> [Dataset records]:
· · · · · · ·

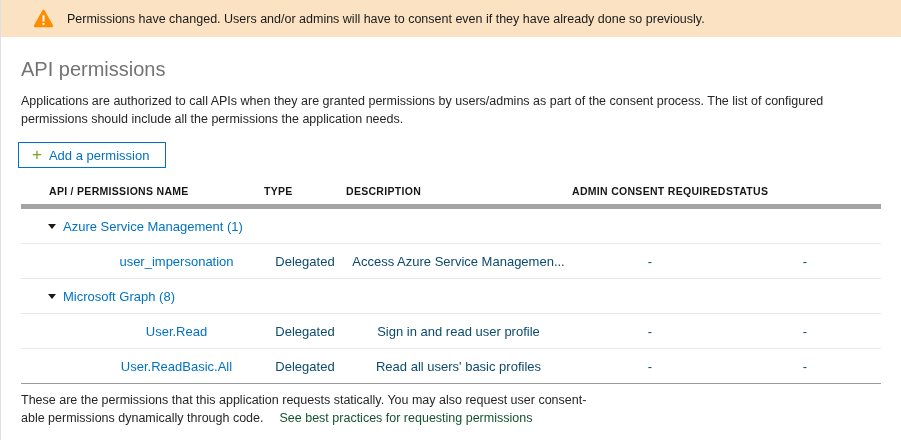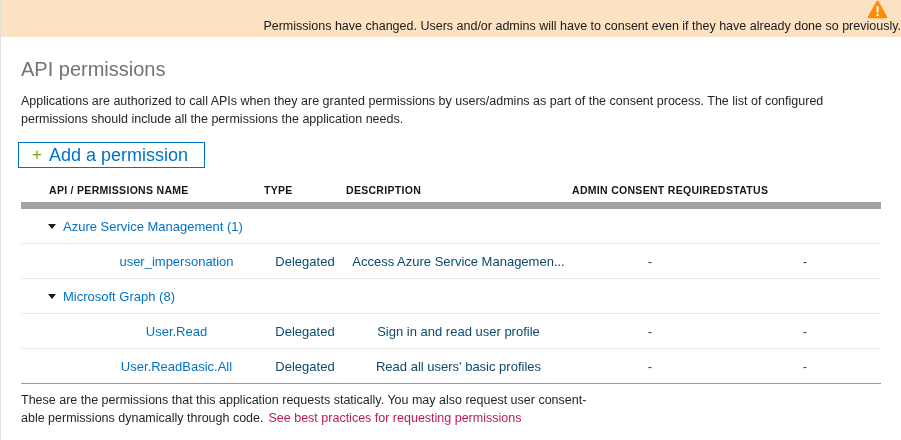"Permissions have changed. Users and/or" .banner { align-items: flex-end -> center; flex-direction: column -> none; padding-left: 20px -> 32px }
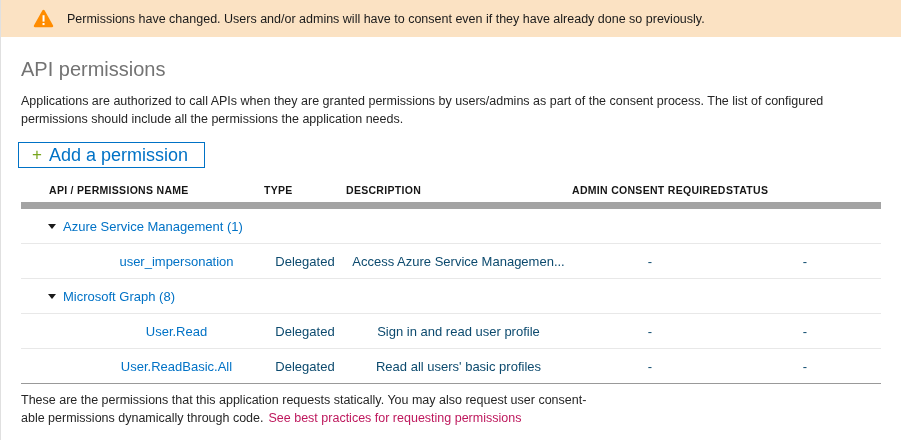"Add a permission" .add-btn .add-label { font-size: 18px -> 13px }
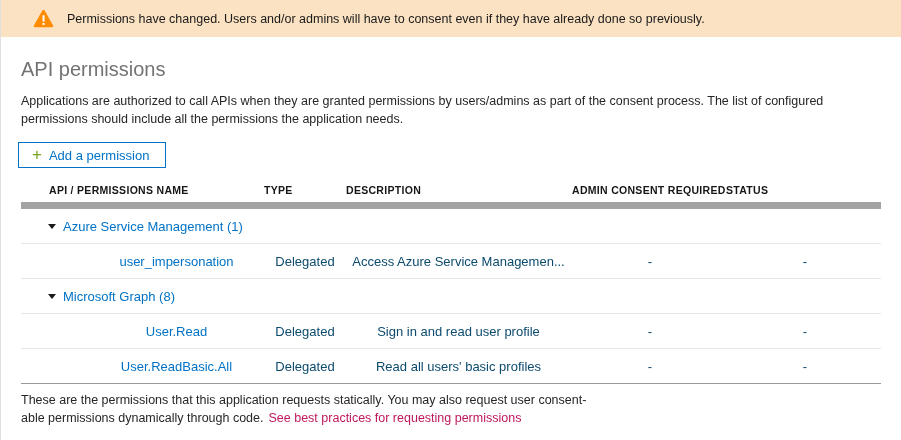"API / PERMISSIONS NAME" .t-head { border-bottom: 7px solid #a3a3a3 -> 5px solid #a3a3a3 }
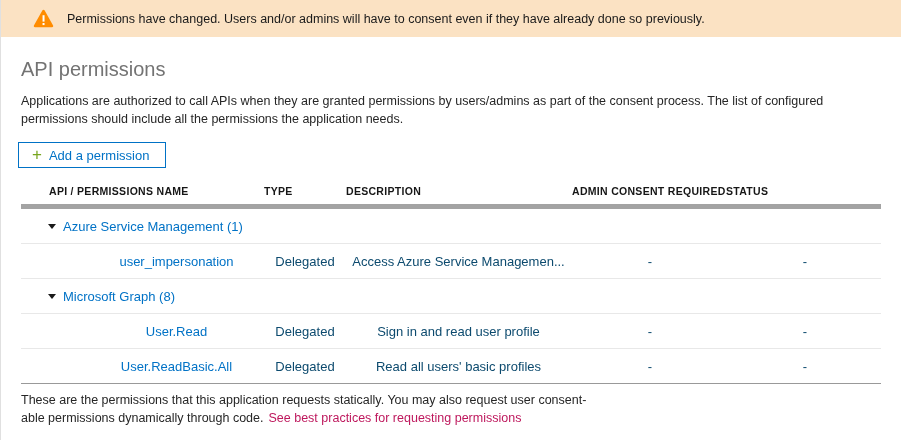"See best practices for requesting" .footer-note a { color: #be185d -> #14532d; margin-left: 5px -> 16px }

· · · · · · ·

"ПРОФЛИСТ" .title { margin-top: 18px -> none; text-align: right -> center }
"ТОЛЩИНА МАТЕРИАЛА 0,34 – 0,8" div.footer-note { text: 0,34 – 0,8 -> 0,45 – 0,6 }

· · · · · · ·

> [Work required]: Using the records above, print exactly the lines between the ones containing "have changed. Users" and "best practices for", inclusive, and nothing else; no pictures.

> [Answer]:
"Permissions have changed. Users and/or" .banner { align-items: flex-end -> center; flex-direction: column -> none; padding-left: 20px -> 32px }
"Add a permission" .add-btn .add-label { font-size: 18px -> 13px }
"API / PERMISSIONS NAME" .t-head { border-bottom: 7px solid #a3a3a3 -> 5px solid #a3a3a3 }
"See best practices for requesting" .footer-note a { color: #be185d -> #14532d; margin-left: 5px -> 16px }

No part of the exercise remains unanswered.